Destiel ~ 7 Month Anniversary Of Despair

Hug

~Supernatural spoilers for 15×18 and 15×20~

“You are the most caring man on Earth. You are the most selfless, loving human being I will ever know. You know, ever since we met, ever since I pulled you out of Hell, knowing you has changed me. Because you cared, I cared. I cared about you. I cared about Sam, I cared about Jack. But I cared about the whole world because of you. You changed me, Dean”

“Why does this sound like a goodbye?”

Because it is. I love you.”

Seven months ago, Castiel Winchester came out and then promptly died. I had many theories at the time, most of them infinitely better than the one we got. They all had the basic premise that this would not be the end of the Empty arc, and barring the CW’s homophobia, would have some response to Cass coming out, preferably Dean’s coming out and a wedding. If a several-times dead guy fugitive and immigrant from Heaven can even marry. But it’s Supernatural- nothing makes sense.

Not a single day has gone by when I don’t think about Destiel. I am certified as mentally ill. But it’s more than that; Supernatural has been an enormous comfort for me during some of the hardest times of my life. It showed me a way to keep moving. Every time Dean didn’t give up, he told me to find a way. Over the years he let himself be happy and began to accept his femininity and bisexuality. He showed me what a man could be.

Cass showed me that some things are worth fighting for. It may not be the thing you were expecting to fight for, but when you know that something is right, you must listen.

There’s so many others. I love Crowley. I would have loved a Wayward Sisters spinoff. I love Gabriel. I can’t love Sam because Jared, but I love the idea of Sam.

But we got great news today- Jensen’s Soldier Boy suit was revealed, and damn, I need to work out more.
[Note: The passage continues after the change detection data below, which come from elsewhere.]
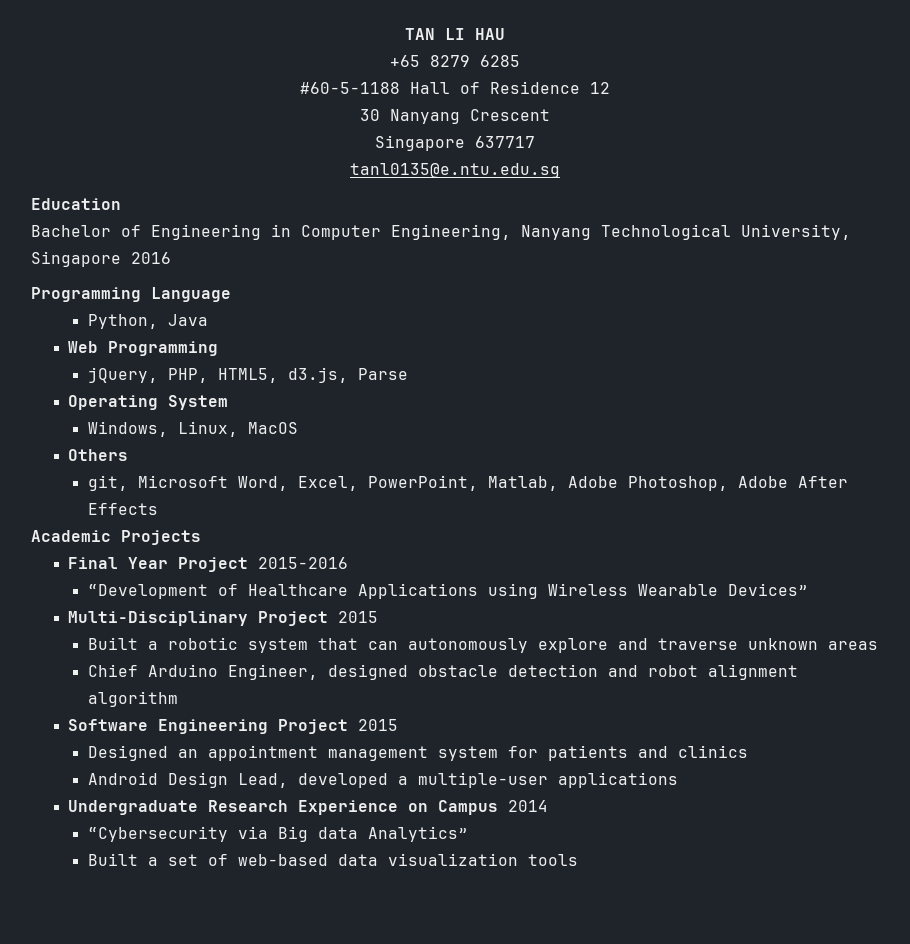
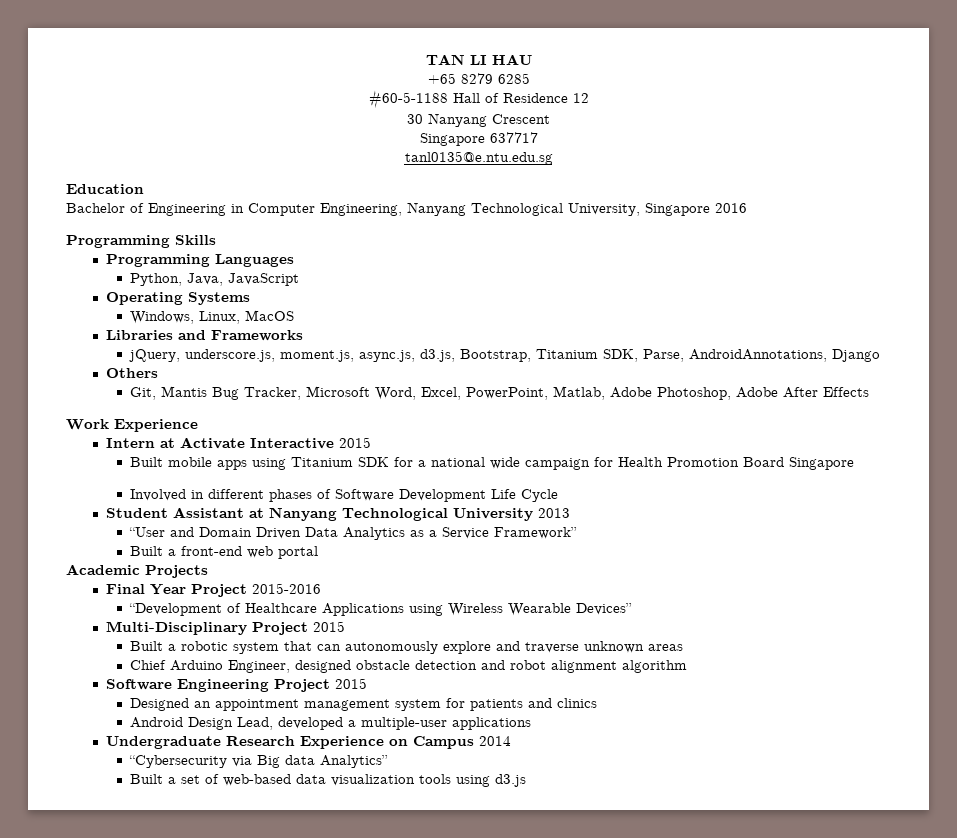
- Programming Language
- Python, Java
- Web Programming
- jQuery, PHP, HTML5, d3.js, Parse
+ Programming Skills
+ Programming Languages
+ Python, Java, JavaScript
- Operating System
+ Operating Systems
+ Libraries and Frameworks
+ jQuery, underscore.js, moment.js, async.js, d3.js, Bootstrap, Titanium SDK, Parse, AndroidAnnotations, Django
  Others
- git, Microsoft Word, Excel, PowerPoint, Matlab, Adobe Photoshop, Adobe After Effects
+ Git, Mantis Bug Tracker, Microsoft Word, Excel, PowerPoint, Matlab, Adobe Photoshop, Adobe After Effects
+ Work Experience
+ Intern at Activate Interactive 2015
+ Built mobile apps using Titanium SDK for a national wide campaign for Health Promotion Board Singapore
+ Involved in different phases of Software Development Life Cycle
+ Student Assistant at Nanyang Technological University 2013
+ “User and Domain Driven Data Analytics as a Service Framework”
+ Built a front-end web portal
- Built a set of web-based data visualization tools
+ Built a set of web-based data visualization tools using d3.js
It’s beautiful shades of green and blue, and looks waaaay better than any version of Captain America, and yes, even Captain Falcon America.

SB is giving me so much gender envy. I’ve been wanting to grow a small beard, but I’m still not on T and I don’t know why. I read lips and can’t understand a lot of new people, thus can’t trust that I’ll walk into a clinic and be able to understand what I need to understand.

But I digress. Solider Boy’s suit has a small piece of Dean Winchester- a black version of his boots. While I love that Jensen is moving onto new, entirely different characters, I love that he’ll always have a little piece of Dean Winchester. The man is as demented as we are.